Task requirements:
State how many lines in the records below contain the word "none". Nothing else is needed.

Information supplied:
+ + + + + + +

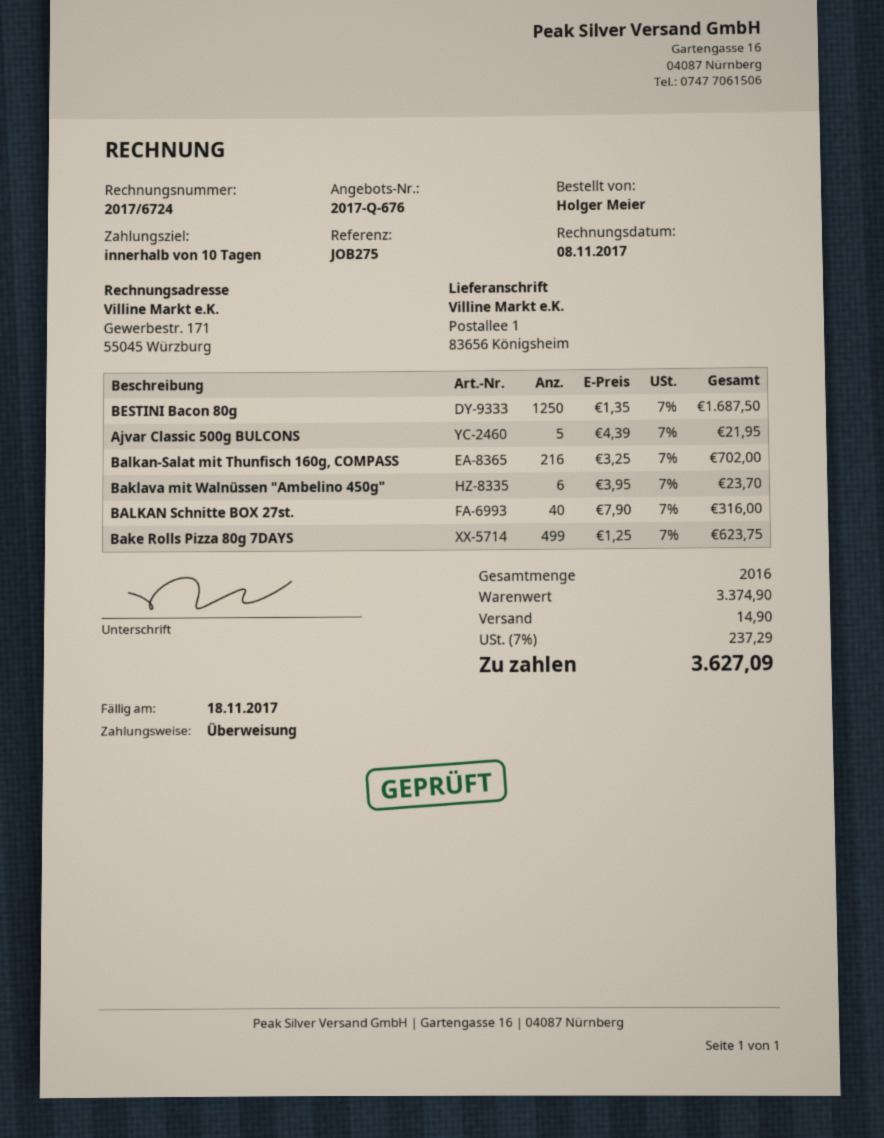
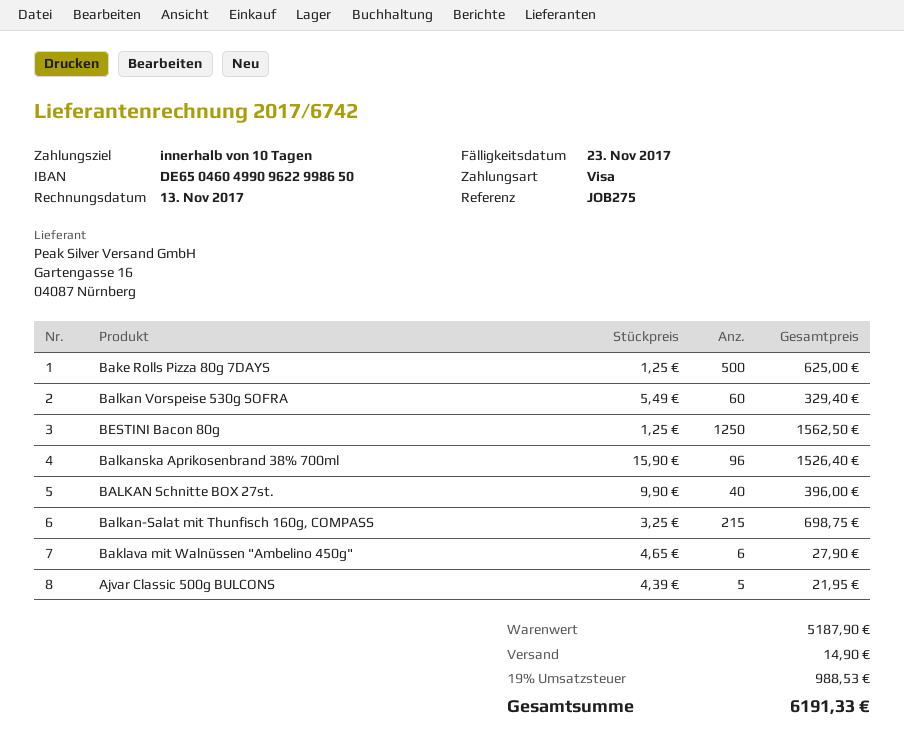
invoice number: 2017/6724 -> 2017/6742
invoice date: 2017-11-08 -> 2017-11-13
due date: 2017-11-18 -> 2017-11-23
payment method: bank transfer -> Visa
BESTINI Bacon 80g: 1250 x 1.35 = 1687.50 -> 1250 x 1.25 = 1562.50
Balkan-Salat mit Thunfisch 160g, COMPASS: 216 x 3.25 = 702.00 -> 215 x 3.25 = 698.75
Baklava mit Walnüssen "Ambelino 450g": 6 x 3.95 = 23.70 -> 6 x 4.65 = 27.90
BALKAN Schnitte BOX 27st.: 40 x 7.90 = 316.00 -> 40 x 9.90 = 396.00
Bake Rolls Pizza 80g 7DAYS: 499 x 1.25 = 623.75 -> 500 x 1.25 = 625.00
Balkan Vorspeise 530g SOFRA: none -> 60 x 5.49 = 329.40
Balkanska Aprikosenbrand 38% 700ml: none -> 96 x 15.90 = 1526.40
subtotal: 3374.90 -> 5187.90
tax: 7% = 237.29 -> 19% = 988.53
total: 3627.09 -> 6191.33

+ + + + + + +

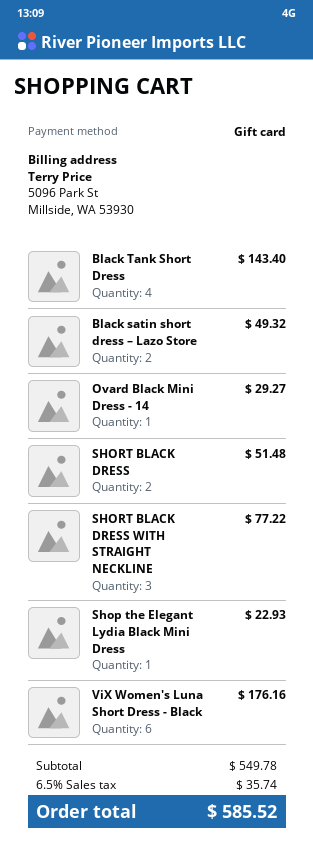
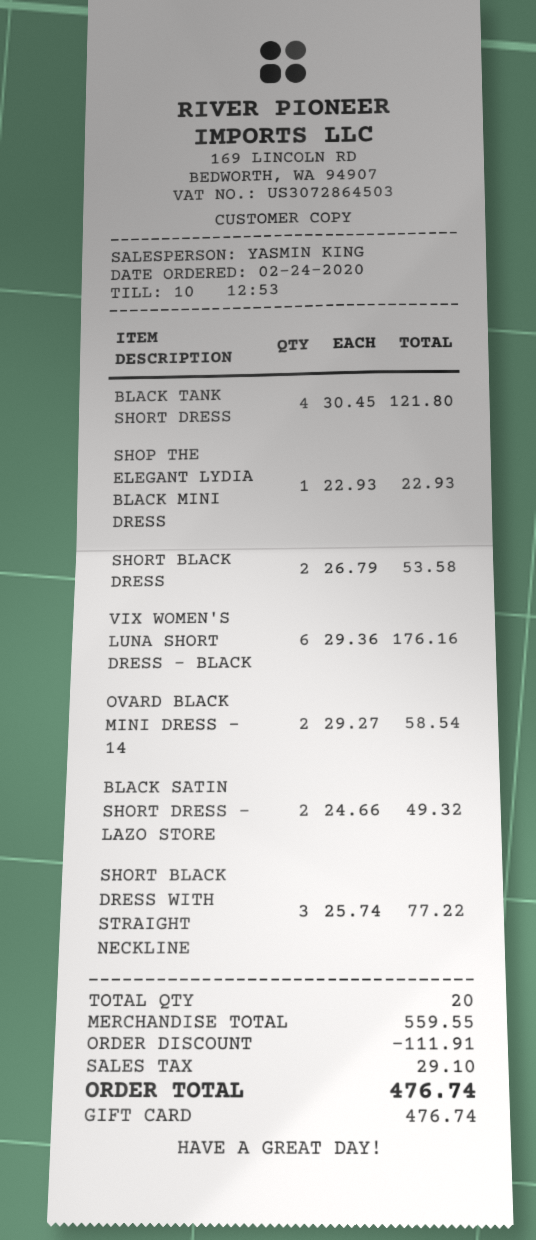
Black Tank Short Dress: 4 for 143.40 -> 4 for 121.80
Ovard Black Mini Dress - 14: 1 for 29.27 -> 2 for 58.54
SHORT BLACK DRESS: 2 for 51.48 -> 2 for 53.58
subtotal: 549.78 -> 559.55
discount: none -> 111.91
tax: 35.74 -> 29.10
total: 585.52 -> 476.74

+ + + + + + +

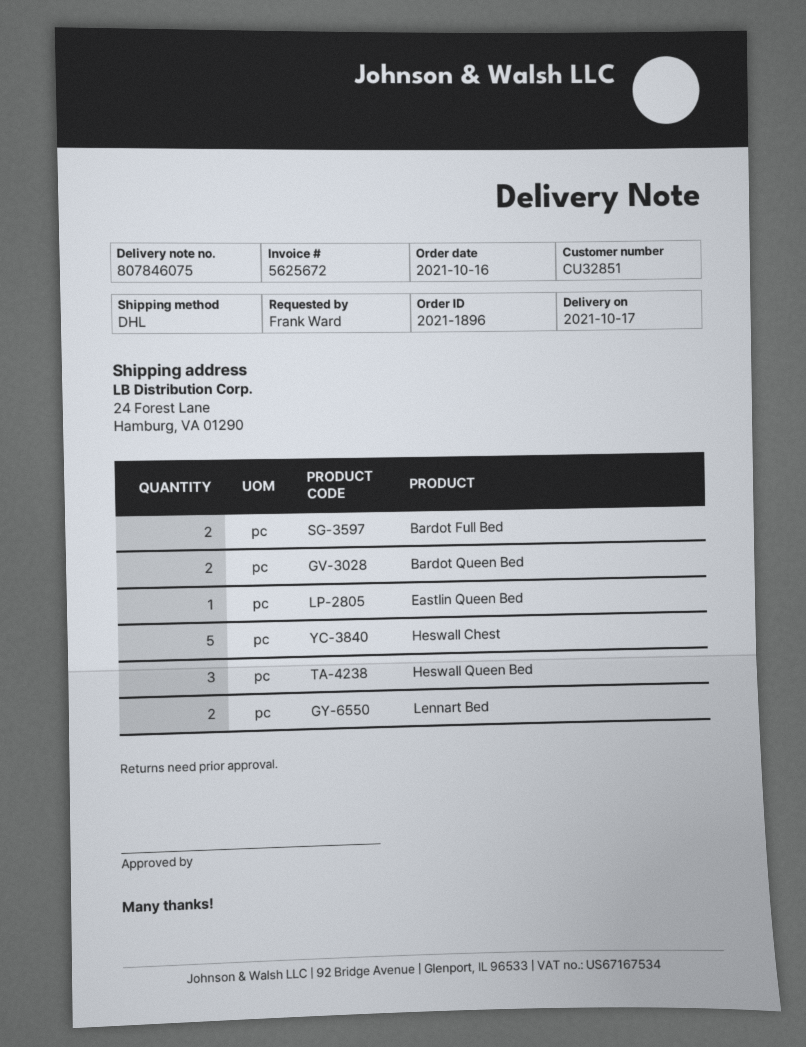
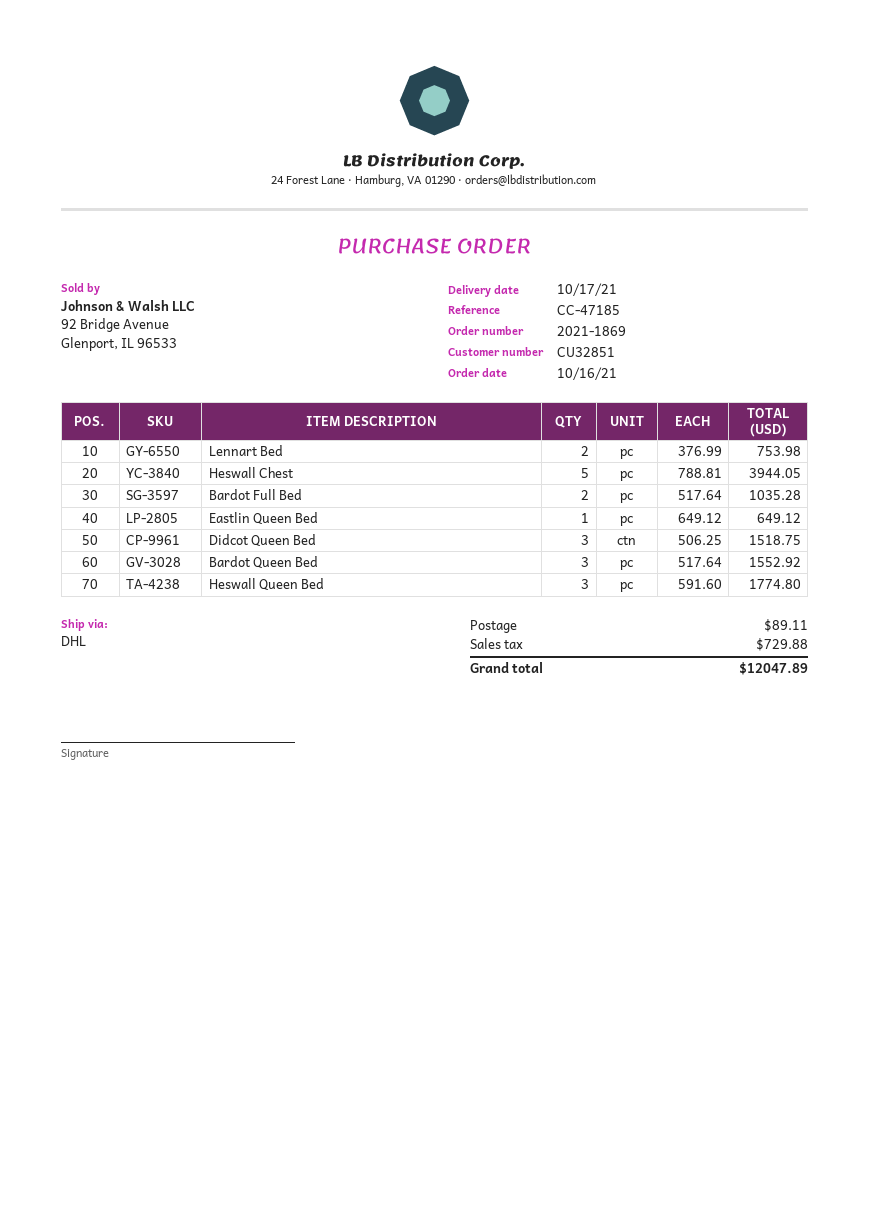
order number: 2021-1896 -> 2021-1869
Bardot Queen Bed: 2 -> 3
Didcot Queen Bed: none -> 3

+ + + + + + +

Result of the task:
4